## Directions
Each record that follows should be repeated exactly, with no pictures carried over.

++++ Material supplied

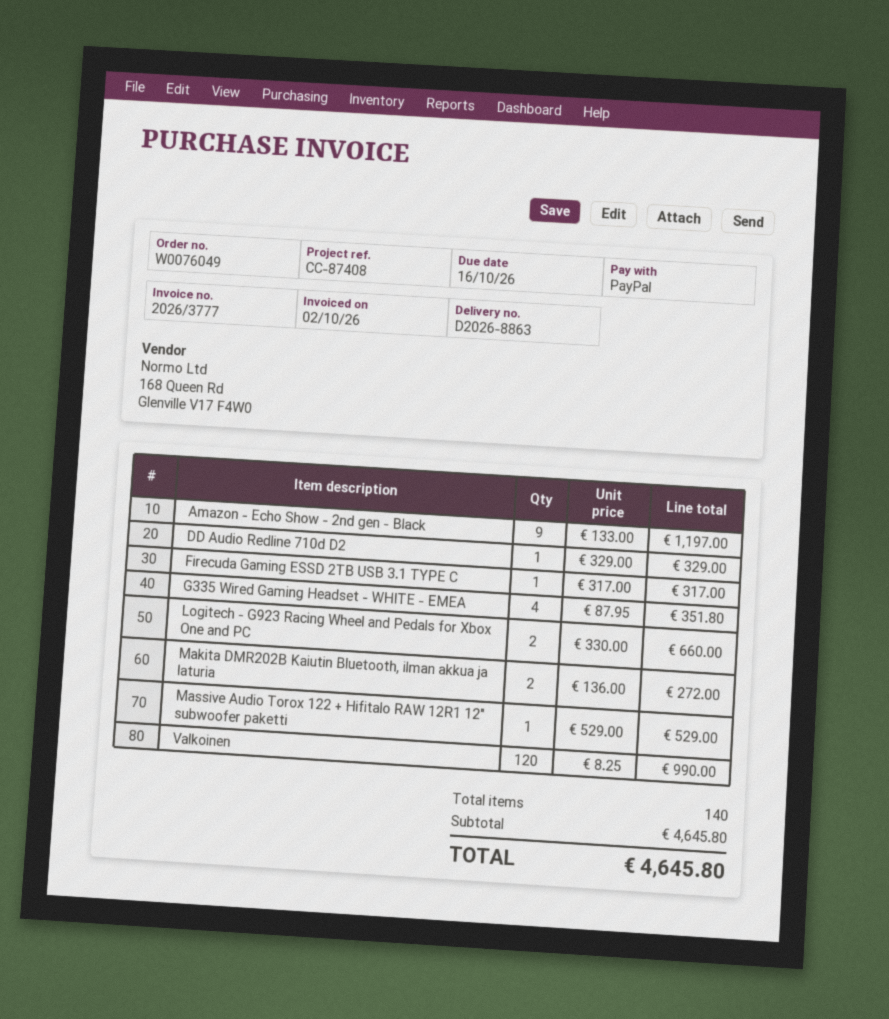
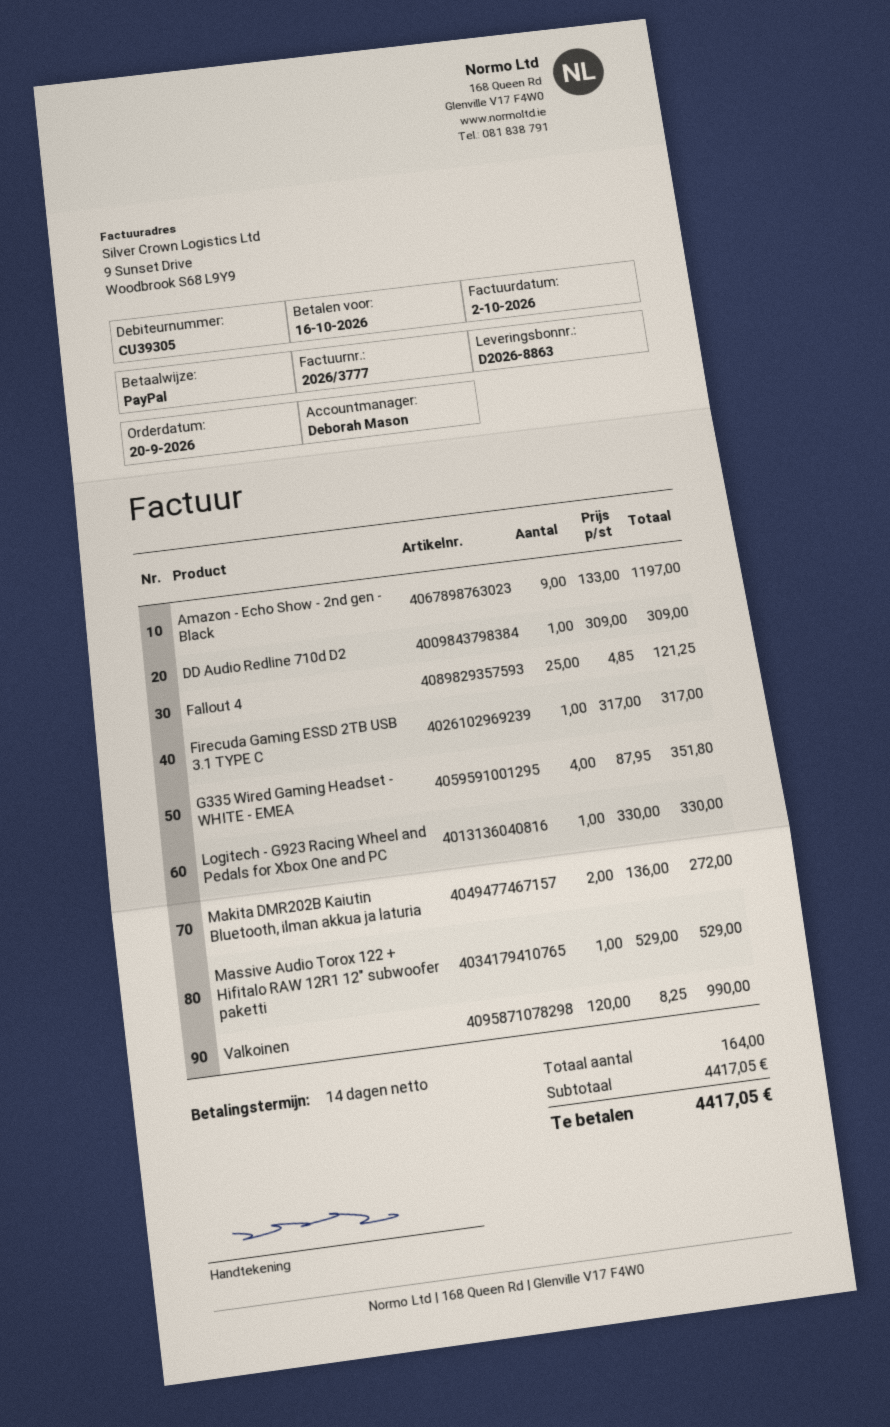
DD Audio Redline 710d D2: 1 x 329.00 = 329.00 -> 1 x 309.00 = 309.00
Logitech - G923 Racing Wheel and Pedals for Xbox One and PC: 2 x 330.00 = 660.00 -> 1 x 330.00 = 330.00
Fallout 4: none -> 25 x 4.85 = 121.25
total quantity: 140 -> 164
subtotal: 4645.80 -> 4417.05
total: 4645.80 -> 4417.05

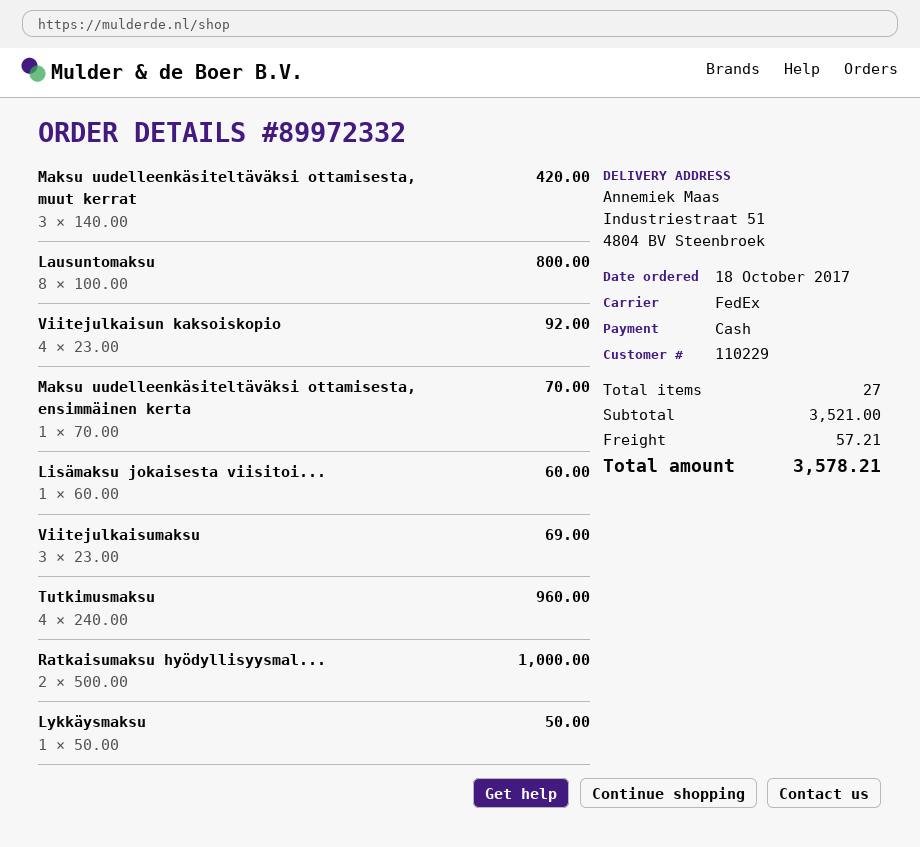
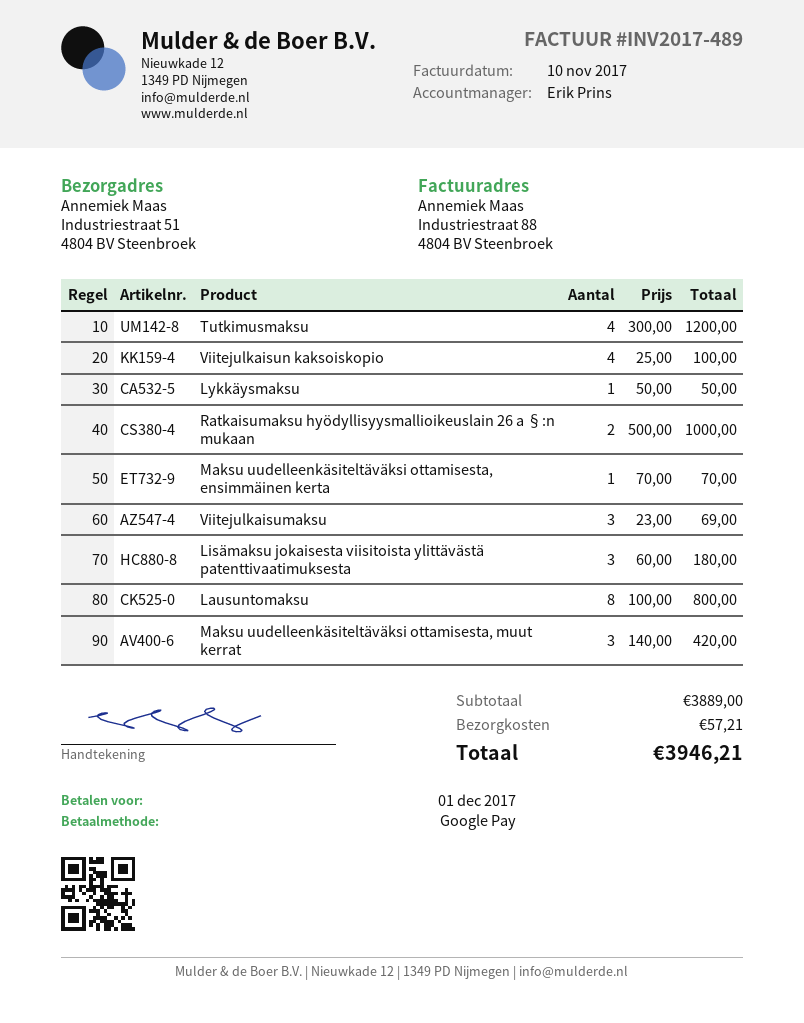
payment method: cash -> Google Pay
Viitejulkaisun kaksoiskopio: 4 x 23.00 = 92.00 -> 4 x 25.00 = 100.00
Lisämaksu jokaisesta viisitoi...: 1 x 60.00 = 60.00 -> 3 x 60.00 = 180.00
Tutkimusmaksu: 4 x 240.00 = 960.00 -> 4 x 300.00 = 1200.00
subtotal: 3521.00 -> 3889.00
total: 3578.21 -> 3946.21

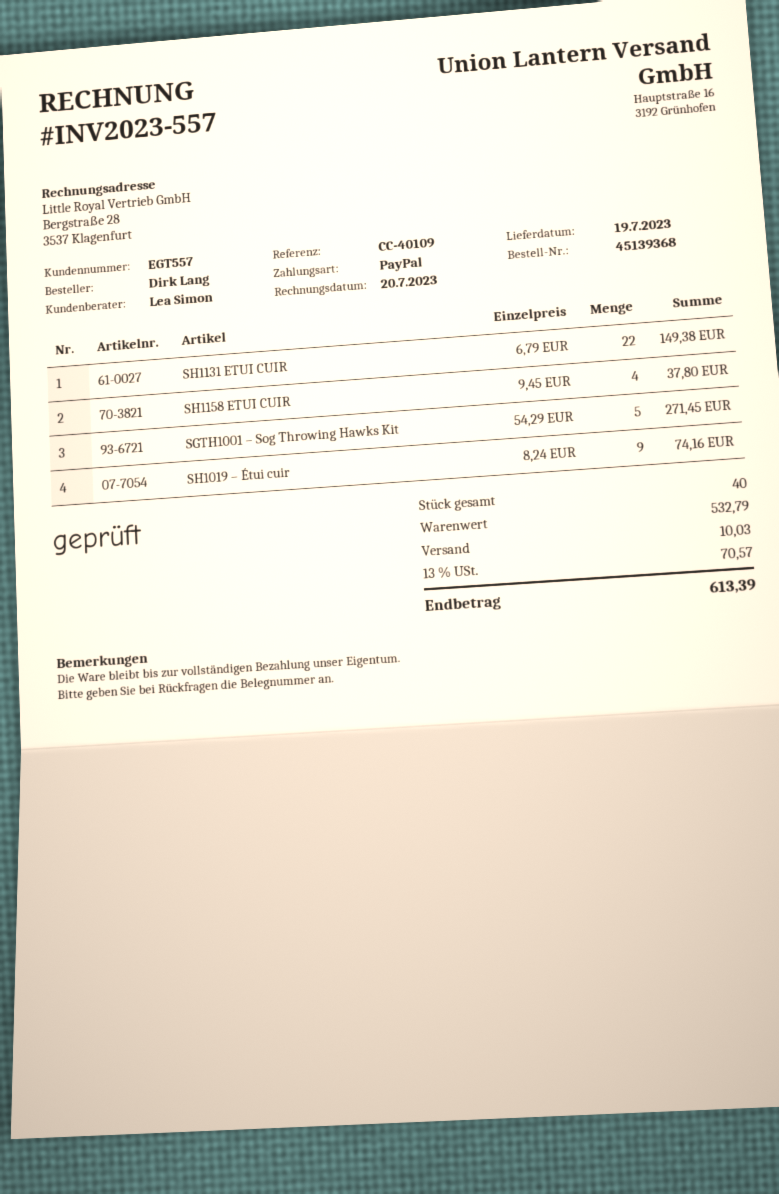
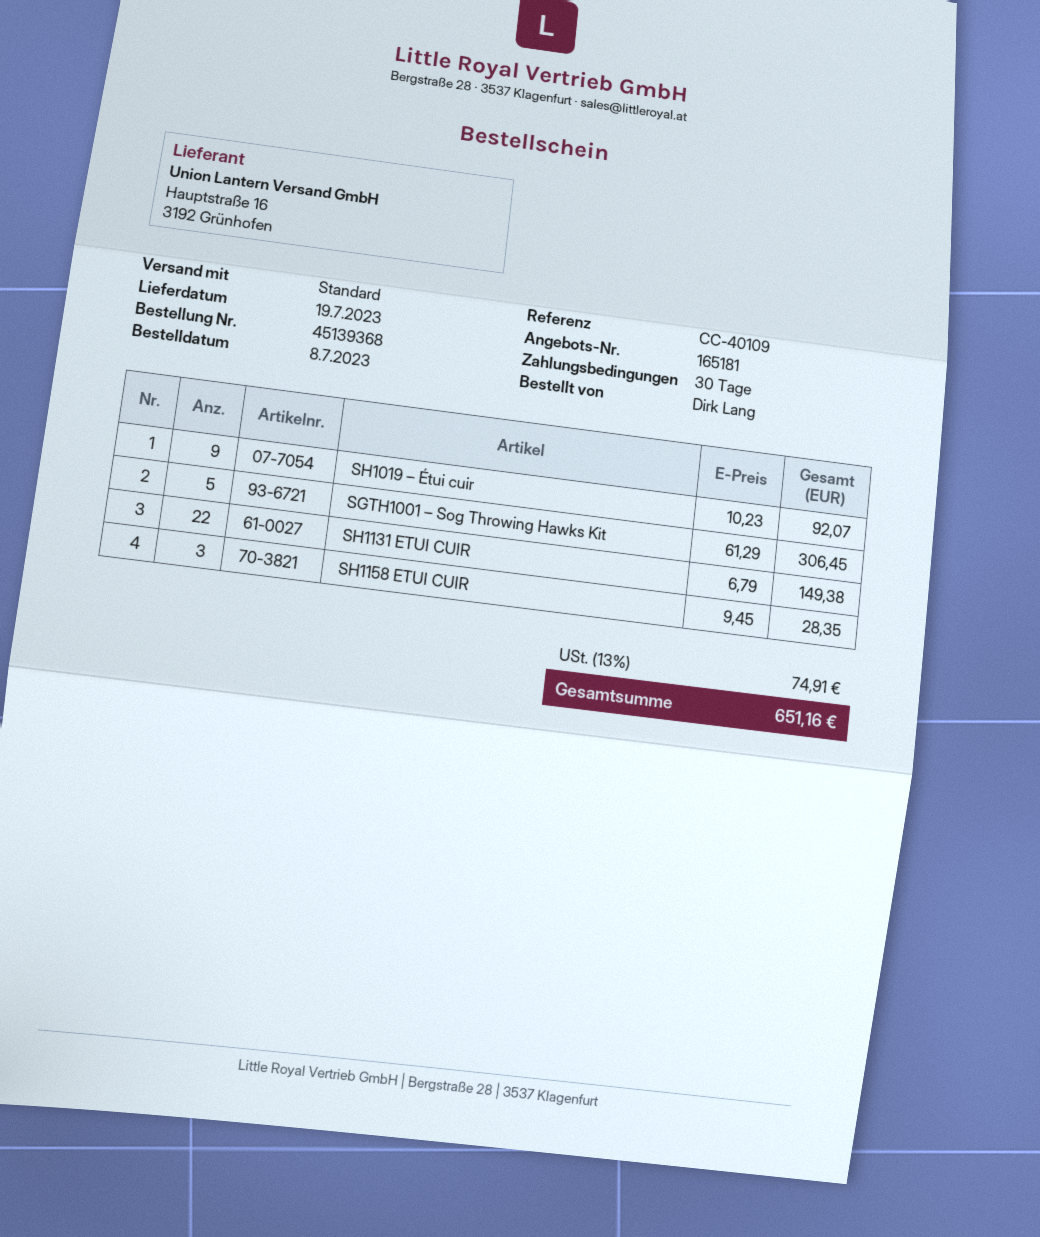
SH1158 ETUI CUIR: 4 x 9.45 = 37.80 -> 3 x 9.45 = 28.35
SGTH1001 – Sog Throwing Hawks Kit: 5 x 54.29 = 271.45 -> 5 x 61.29 = 306.45
SH1019 – Étui cuir: 9 x 8.24 = 74.16 -> 9 x 10.23 = 92.07
shipping: 10.03 -> none
tax: 13% = 70.57 -> 13% = 74.91
total: 613.39 -> 651.16

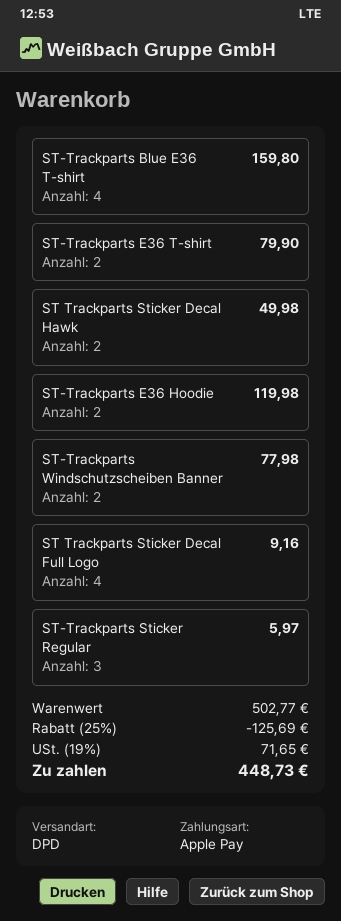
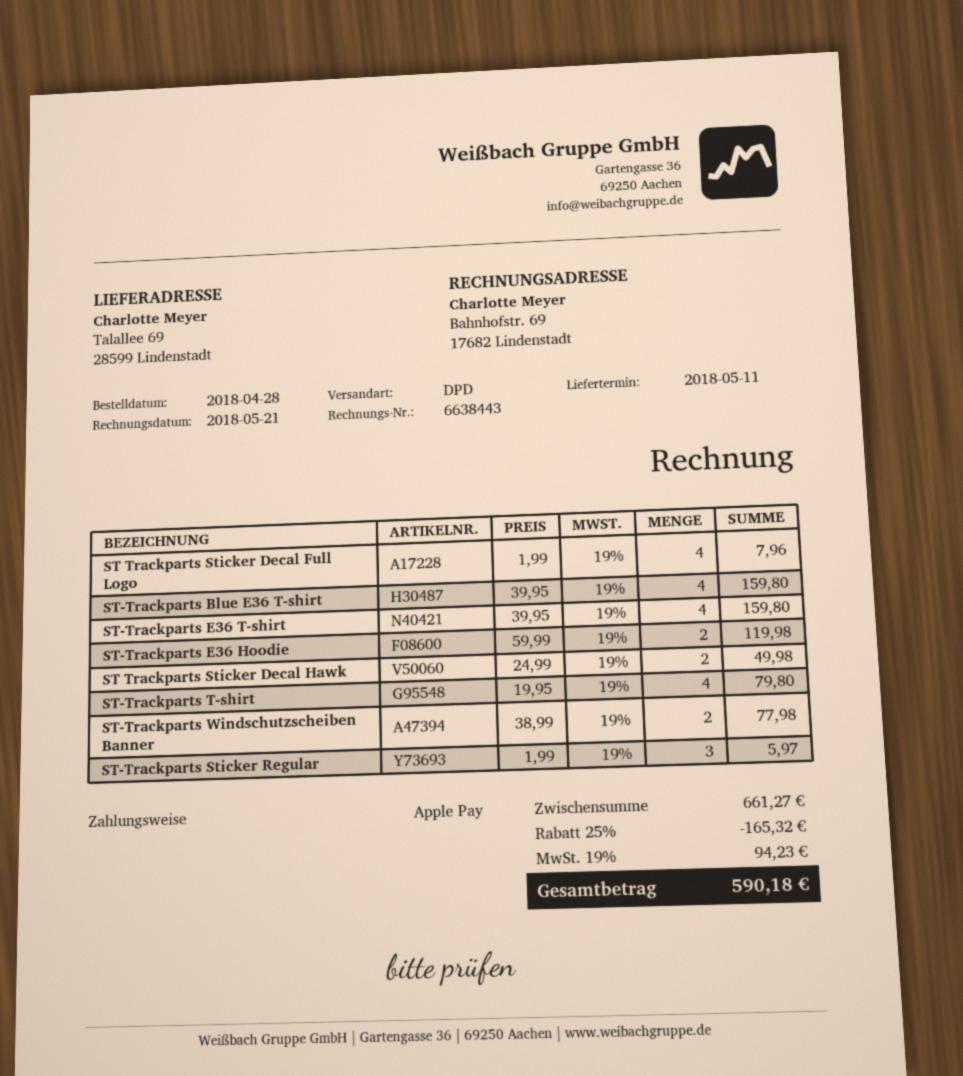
ST-Trackparts E36 T-shirt: 2 for 79.90 -> 4 for 159.80
ST Trackparts Sticker Decal Full Logo: 4 for 9.16 -> 4 for 7.96
ST-Trackparts T-shirt: none -> 4 for 79.80
subtotal: 502.77 -> 661.27
discount: 25% = 125.69 -> 25% = 165.32
tax: 19% = 71.65 -> 19% = 94.23
total: 448.73 -> 590.18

++++++++

## Completed exercise
DD Audio Redline 710d D2: 1 x 329.00 = 329.00 -> 1 x 309.00 = 309.00
Logitech - G923 Racing Wheel and Pedals for Xbox One and PC: 2 x 330.00 = 660.00 -> 1 x 330.00 = 330.00
Fallout 4: none -> 25 x 4.85 = 121.25
total quantity: 140 -> 164
subtotal: 4645.80 -> 4417.05
total: 4645.80 -> 4417.05

payment method: cash -> Google Pay
Viitejulkaisun kaksoiskopio: 4 x 23.00 = 92.00 -> 4 x 25.00 = 100.00
Lisämaksu jokaisesta viisitoi...: 1 x 60.00 = 60.00 -> 3 x 60.00 = 180.00
Tutkimusmaksu: 4 x 240.00 = 960.00 -> 4 x 300.00 = 1200.00
subtotal: 3521.00 -> 3889.00
total: 3578.21 -> 3946.21

SH1158 ETUI CUIR: 4 x 9.45 = 37.80 -> 3 x 9.45 = 28.35
SGTH1001 – Sog Throwing Hawks Kit: 5 x 54.29 = 271.45 -> 5 x 61.29 = 306.45
SH1019 – Étui cuir: 9 x 8.24 = 74.16 -> 9 x 10.23 = 92.07
shipping: 10.03 -> none
tax: 13% = 70.57 -> 13% = 74.91
total: 613.39 -> 651.16

ST-Trackparts E36 T-shirt: 2 for 79.90 -> 4 for 159.80
ST Trackparts Sticker Decal Full Logo: 4 for 9.16 -> 4 for 7.96
ST-Trackparts T-shirt: none -> 4 for 79.80
subtotal: 502.77 -> 661.27
discount: 25% = 125.69 -> 25% = 165.32
tax: 19% = 71.65 -> 19% = 94.23
total: 448.73 -> 590.18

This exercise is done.